Augmenting Human Performance with an XR Agent Learning from Online Behavior and BCI Evidence
Ziheng Li, Xichen He, Haoyan Chen, Charlie Zou, Sheng Bai, Benjamin Yang, Mengyuan Wu, Jake Ledner, Yi-Jie Cheng, Akito Yamauchi, Dishita G. Turakhia, Steven Feiner, and Paul Sajda
In ACM Symposium on User Interface Software and Technology (UIST), 2026
We present OLIVE, a framework for adapting a foundation model to provide real-time assistance in temporally demanding, high-stakes and dynamic tasks. OLIVE learns from both explicit behavioral signals (user actions) and implicit physiological signals (fixation-locked EEG) to provide timely guidance to supplement the user’s perceptual and action bandwidth.
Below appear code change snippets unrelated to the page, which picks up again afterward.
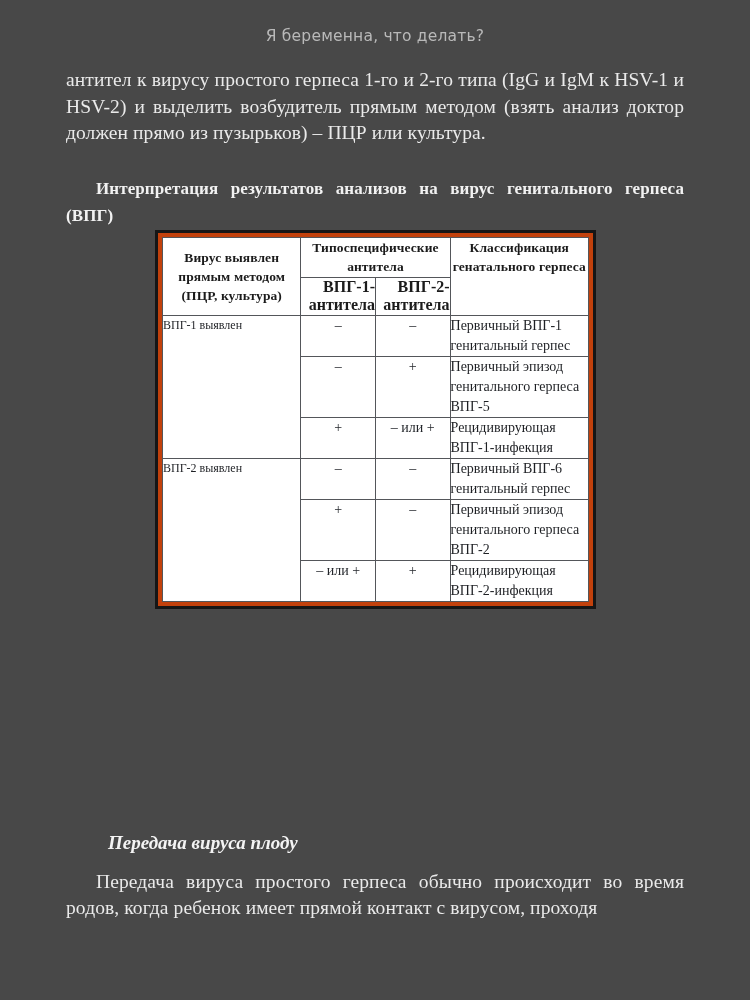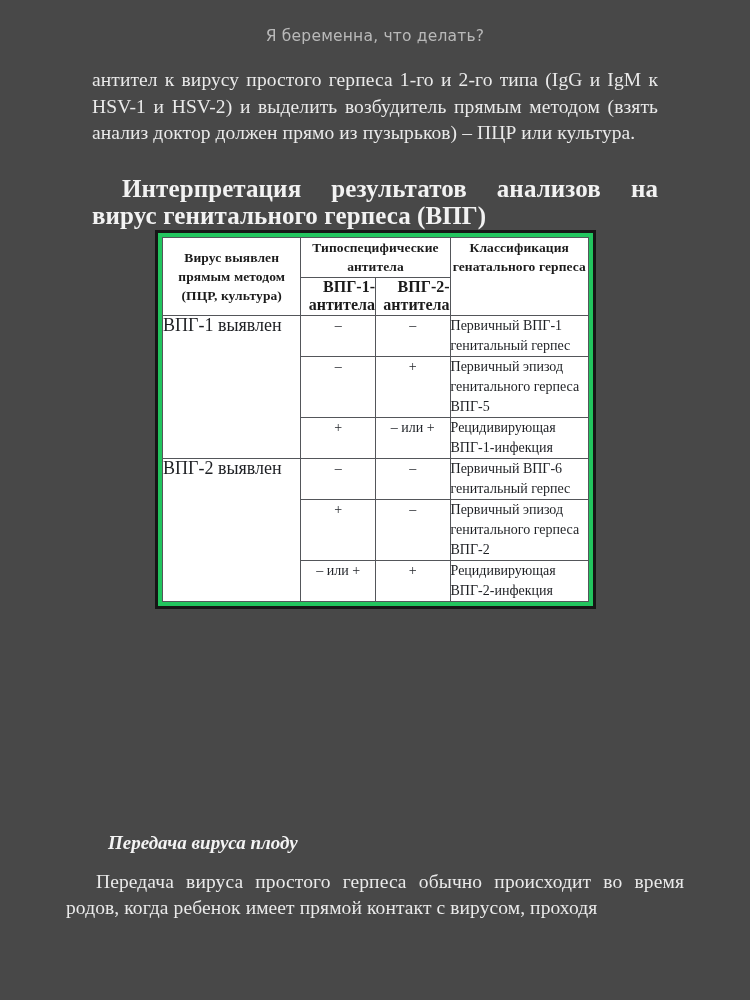--- a/index.html
+++ b/index.html
@@ -30,40 +30,40 @@
     font-size: 15.5px;
     color: #b9b9b9;
     letter-spacing: 0.2px;
     padding-top: 27px;
     font-family: "DejaVu Sans", sans-serif;
     font-weight: 400;
   }
 
   
   .content {
-    padding: 0 92px;
+    padding: 0 66px;
     margin-top: 22px;
   }
 
   p.body-par {
     margin: 0;
     font-size: 19.5px;
     line-height: 26.5px;
     text-align: justify;
     color: #eaeaea;
     letter-spacing: 0.1px;
   }
 
   p.body-par.indent {
     text-indent: 30px;
   }
 
   .subhead {
     margin: 28px 0 16px 0;
-    font-size: 25px;
+    font-size: 17px;
     line-height: 27px;
     font-weight: bold;
     text-align: justify;
     text-indent: 30px;
     color: #f2f2f2;
     letter-spacing: 0.1px;
   }
 
   .subhead-italic {
     margin: 12px;
@@ -77,21 +77,21 @@
 
   
   .table-wrap {
     position: absolute;
     left: 155px;
     top: 230px;
     width: 441px;
   }
 
   .table-frame {
-    background: #22c55e;
+    background: #c2410c;
     border: 3px solid #161616;
     padding: 4px;
     box-sizing: border-box;
   }
 
   table.htable {
     border-collapse: collapse;
     width: 100%;
     table-layout: fixed;
     background: #ffffff;
@@ -130,21 +130,21 @@
   td.sign {
     text-align: center;
     font-size: 14px;
     line-height: 19px;
     padding: 12px 4px 4px 4px;
     font-weight: normal;
     color: #23262b;
   }
 
   td.firstcol {
-    font-size: 18px;
+    font-size: 12px;
     line-height: 19px;
     padding: 12px 6px 6px 10px;
     text-align: left;
     color: #1e2024;
   }
 
   td.classif {
     font-size: 14px;
     line-height: 20px;
     padding: 11px 8px 8px 11px;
By fusing these complementary channels, OLIVE continuously adapts a frozen vision-language model’s belief about which items are currently task-relevant, jointly estimating per-source reliability without manual labels or offline retraining. Through three user studies, where we deploy an assistive agent driven by OLIVE in XR, we show that OLIVE outperforms prior test-time adaptation frameworks in both convergence time and rate. Compared to learning from explicit behaviors alone, the agent combining implicit and explicit learning signals improves user performance, achieving 45% more target coverage. When targets shift silently mid-block, the combined agent re-adapts 2.1x faster than the behavioral-only baseline. These results show OLIVE can be built toward empowering adaptive co-pilot systems that extend human performance under demanding operational conditions.